Торопливо повязывая распущенный за чаем платок, Дарья скомандовала:

– Побежали, девки. То ли рехнулся, то ли правду говорит.

3

Кладбище лежало за деревней по дороге на мельницу, на сухом песчаном возвысье, среди берез и сосен, откуда далеко окрест просматривалась Ангара и ее берега.

Первой, сильно склоняясь вперед и вытянув руки, будто что обирая, двигалась Дарья с сурово поджатыми губами, выдающими беззубый рот; за ней с трудом поспевала Настасья; ее давила одышка, и Настасья, хватая воздух, часто кивала головой. Позади, держа мальчонку за руку, семенила Сима. Богодул, баламутя деревню, отстал, и старухи ворвались на кладбище одни.

Те, кого Богодул называл чертями, уже доканчивали свое дело, стаскивая спиленные тумбочки, оградки и кресты в кучу, чтобы сжечь их одним огнем. Здоровенный, как медведь, мужик в зеленой брезентовой куртке и таких же штанах, шагая по могилам, нес в охапке ветхие деревянные надгробия, когда Дарья, из последних сил вырвавшись вперед, ожгла его сбоку по руке подобранной палкой. Удар был слабым, но мужик от растерянности уронил на землю свою работу и опешил:

– Ты чего, ты чего, бабка?!

– А ну-ка марш отседова, нечистая сила! – задыхаясь от страха и ярости, закричала Дарья и снова замахнулась палкой. Мужик отскочил.
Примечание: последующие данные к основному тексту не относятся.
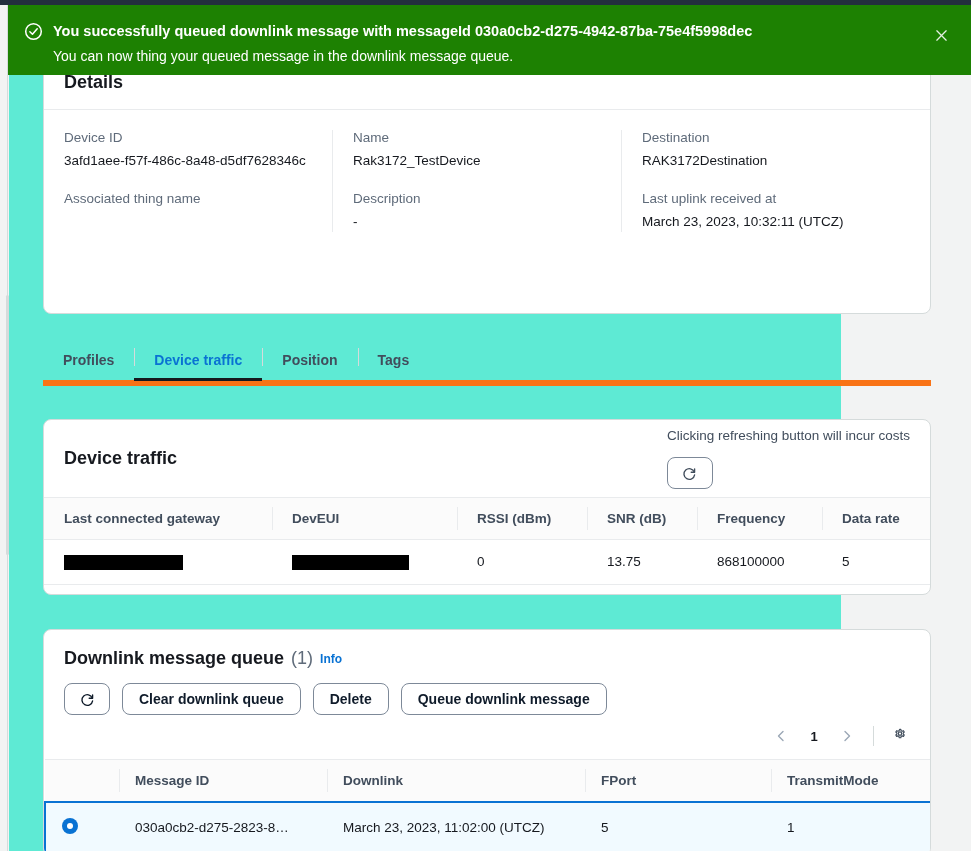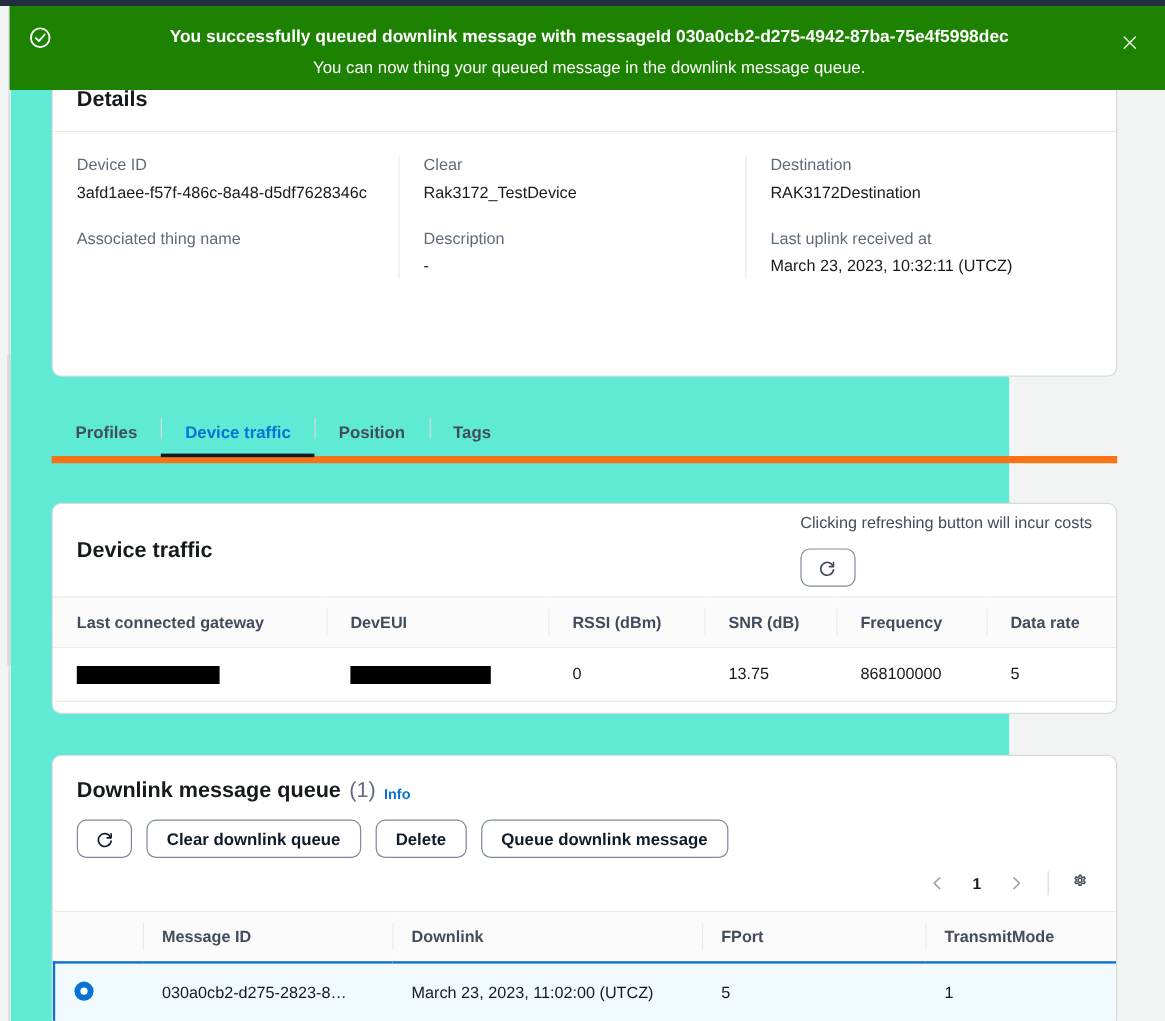"You successfully queued downlink message" .banner-texts { text-align: center -> none }
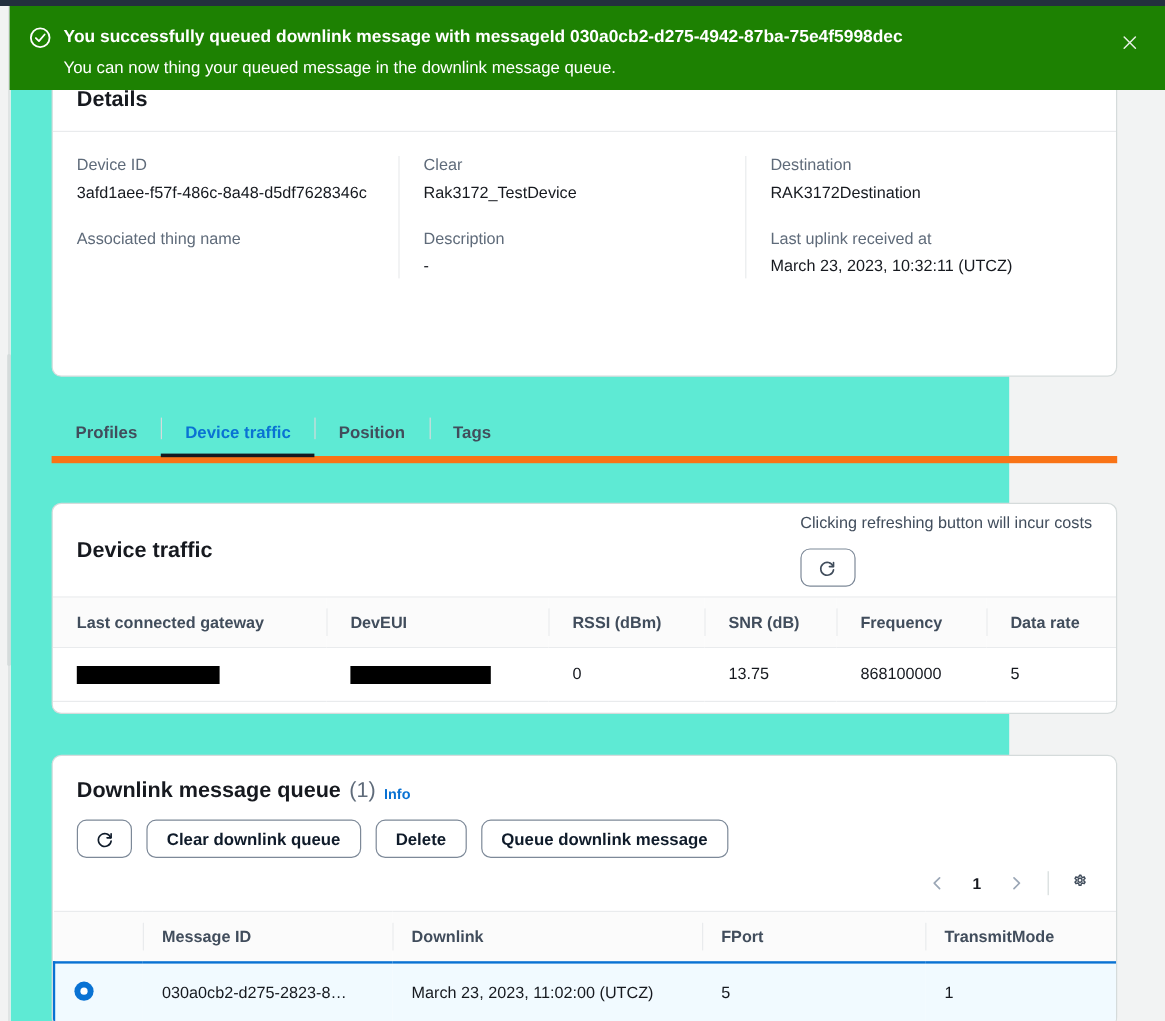"Clear" div.det-label { text: Clear -> Name }
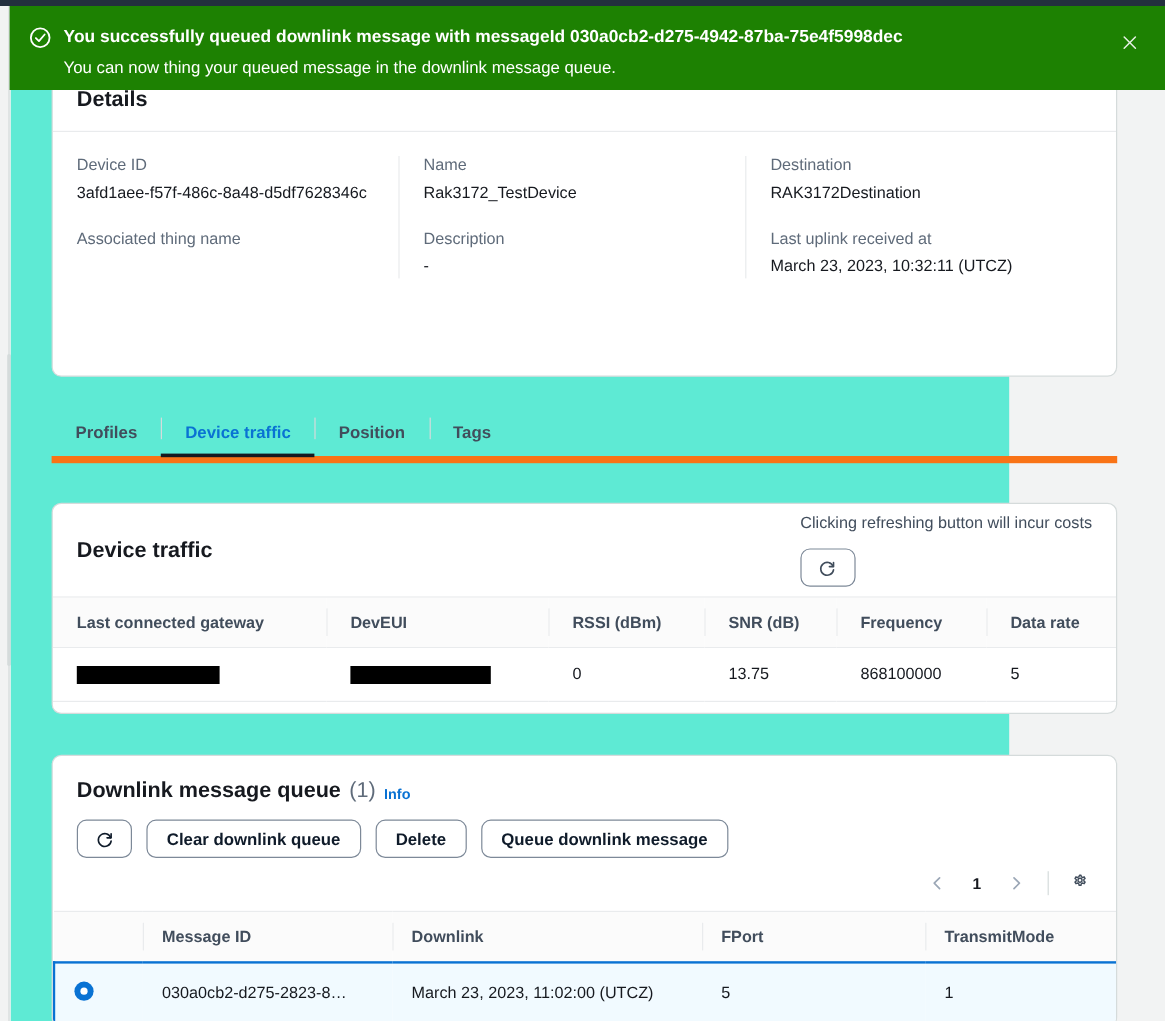"Downlink message queue" .dq-titleline { align-items: flex-end -> center }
– Но-но, бабка. Ты это… ты руки не распускай. Я тебе их свяжу. Ты… вы… – Он полоснул большими ржавыми глазами по старухам. – Вы откуда здесь взялись? Из могилок, что ли?

– Марш – кому говорят! – приступом шла на мужика Дарья. Он пятился, ошеломленный ее страшным, на все готовым видом. – Чтоб счас же тебя тут не было, поганая твоя душа! Могилы зорить… – Дарья взвыла. – А ты их тут хоронил? Отец, мать у тебя тут лежат? Ребята лежат? Не было у тебя, поганца, отца с матерью. Ты не человек. У какого человека духу хватит?! – Она взглянула на собранные, сбросанные как попало кресты и тумбочки и еще тошней того взвыла. – О-о-о! Разрази ты его, Господь, на этом месте, не пожалей. Не пожалей! Не-ет, – кинулась она опять на мужика. – Ты отсель так не уйдешь. Ты ответишь. Ты пред всем миром ответишь.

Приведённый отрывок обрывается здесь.